Company throws in the towel just two years after entering escrow business.
Payments company Payoneer is informing customers that it is exiting the escrow business.
The company began offering escrow services when it acquired Armor Payments in 2016. Later in 2016, Payoneer began offering domain name escrow services.
Its domain name escrow business was aided by Brandon Abbey, who was president of Escrow.com until being let go after that company was acquired by Freelancer.com.
Payoneer made some inroads into the domain name escrow business. But as others who have tried to tackle the escrow market have learned, it’s a business of thin margins. Scale is required to run an escrow service profitably.
Losing a key domain escrow service will be difficult for many people in the domain name industry. It’s always good to have at least two strong competitors in order to keep prices down and push companies to improve their service and features.
For example, Payoneer had better “know your customer” tools than Escrow, or at least a smoother policy for implementing legal requirements surrounding them.
In an email, Payoneer Head of Enterprise Strategy & Business Development Matt Watts wrote:
While we have been excited and honored to service prospects and partners like yourself, after careful review of our product portfolio have decided to commit our focus to other areas of the Payoneer business.
As of this evening, the Payoneer Escrow site is still operating.
🙁
Best escrow alternatives to escrow.com?
Maybe one of we domainers should have pointed out that their name was a bad one?
I did that, mentioned that the name could have been better.
Also, I pointed out how the navigation and layout could’ve been better, but I feel it was brushed off.
Although much slicker and better designed than Escrow.com, it was confusing to customers who quite often just abandon the sale altogether. I lost several deals I think because of this.
It’s too bad because I think with a little tweaking it could have been a winner.
This is really really sad. Now escrow.com will be monopolist again. And Undeveloped is not quite an escrow, although can be used as one.
It’s a very sad news 🙁 Escrow is a very nice and useful service. They could still co-operate….
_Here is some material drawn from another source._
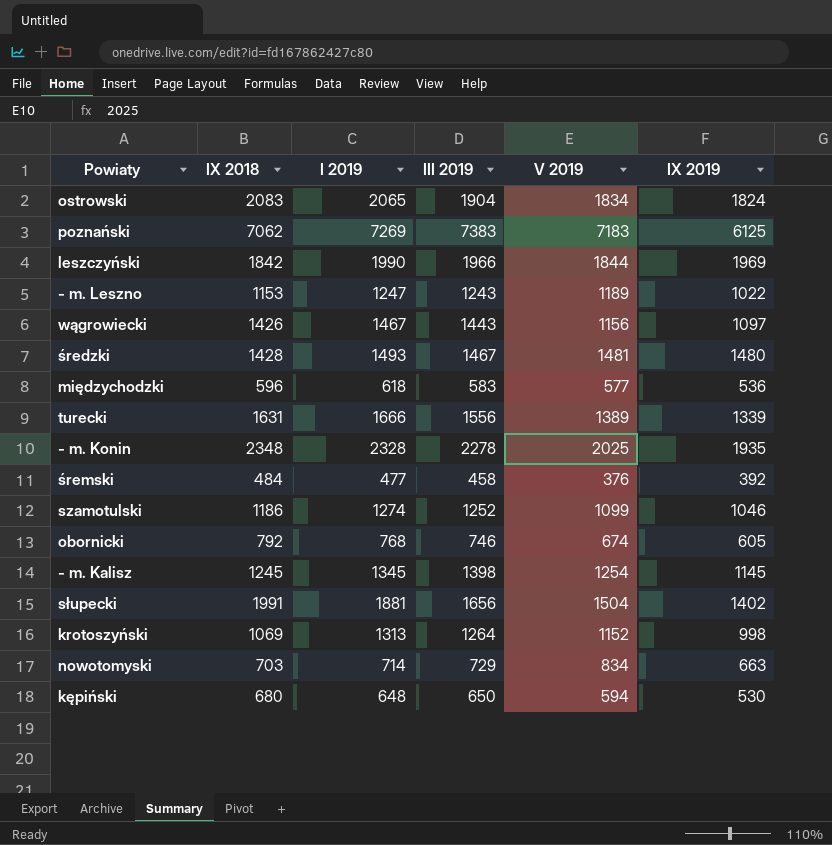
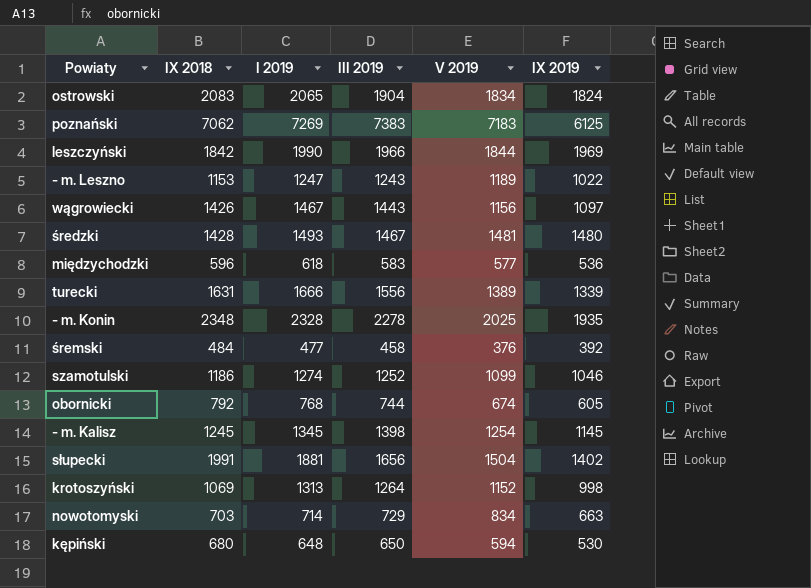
obornicki | III 2019: 746 -> 744

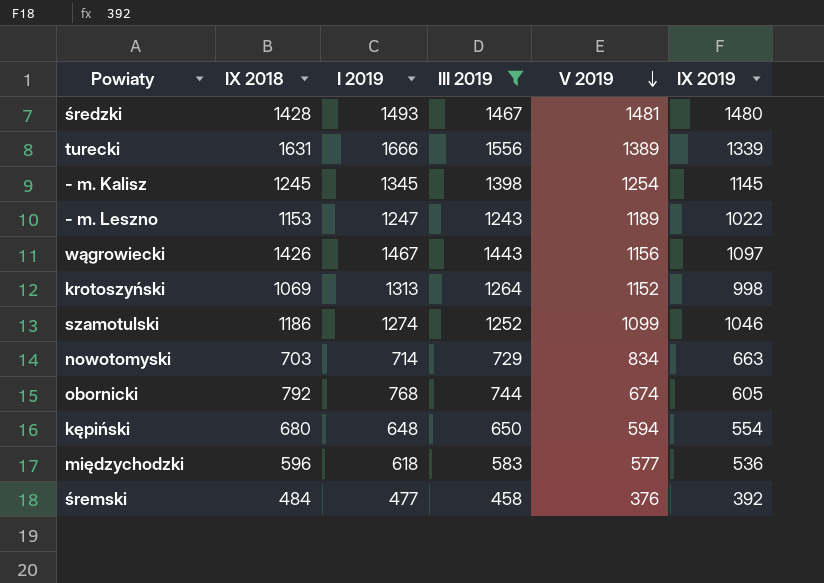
filter: none -> III 2019 <= 1556
row order: none -> V 2019 descending
kępiński | IX 2019: 530 -> 554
What about these guys. I’m some of you must know them:
http://www.escrow.domains
“Although G&L has been providing domain name escrow for many years and will continue to do so by hand on custom and complicated domain name transactions (1031 domain exchanges, multi-party domain name swaps, three or more party financed transactions, etc.) the simpler escrow transactions have, as of late, gone to the larger and fully automated escrow houses.
In an effort to compete and lower prices for such transactions G&L is now offering a more automated system at https://escrow.domains.
Included in the system is the ability to see all emails in and out of the system when not confidential, the ability to upload your base contract or to use contract templates provided for free as well as an affiliate system for those of you who would like to refer transactions to us.”
I see there is a 2015 testimonial on their site from Andrew Rosener accusing one of them of practicing cannibalism. :O 😀
https://escrow.domains…this site don’t look credible.Sorry
After GDPR, escrow companies have a harder time verifying who holds custody of a domain name. In most transactions, the escrow agent doesn’t take custody themselves.
I question whether this escrow agent model is really advantageous. It may be the opposite.
Why not simply create a marketplace listing and send the buyer a link? At Epik, for example, we take custody of both the funds and the domain during a sale. That’s more secure. And, since we’re a registrar, we know who owns / controls the domain name.
In the event of a dispute, as a registrar, we can lock things down in the blink of an eye. An ordinary escrow service cannot do that directly. There would be delays as the escrow agency contacts the registrar and asks for support. The escrow agency would depend on their customer relations with the registrar in question. Effectively, the escrow agent is just a customer. And there are a lot of registrars, implying a lot of relationships to groom. Much simpler to work directly with 1 registrar than indirectly with a bunch of registrars.
ICANN accreditation and registry accreditation provide some assurance that the process will be overseen properly.
Cost is a factor, I recognize. Most marketplaces will eat a 15% or 20% commission. In Epik’s case, the commission is 5% if funds are withdrawn as cash and 0% (zero) if they’re used at Epik. If you’re a domainer, money gets used on renewals and registrations anyway; so the 0% route often makes sense.
Plus, the escrow agencies often charged extra for “Domain Holding” transactions anyway – where they’d take possession of the domain and/or collect payments over time. But Epik’s monthly Payment Plans are now FAR superior to anything offered by other marketplaces, let alone an escrow agent.
Maybe time to ask the question: Do you need an escrow agent at all?
My take on Payoneer exiting the business is that it became clear to Payoneer that it was always going to be a small part of the business. It’s a huge payments company. It was probably hard to get the resources necessary to take a real run at it.
I really don’t want to believe that payoneer is exiting from the escrow business.I think they should really think about it as they are one of my best.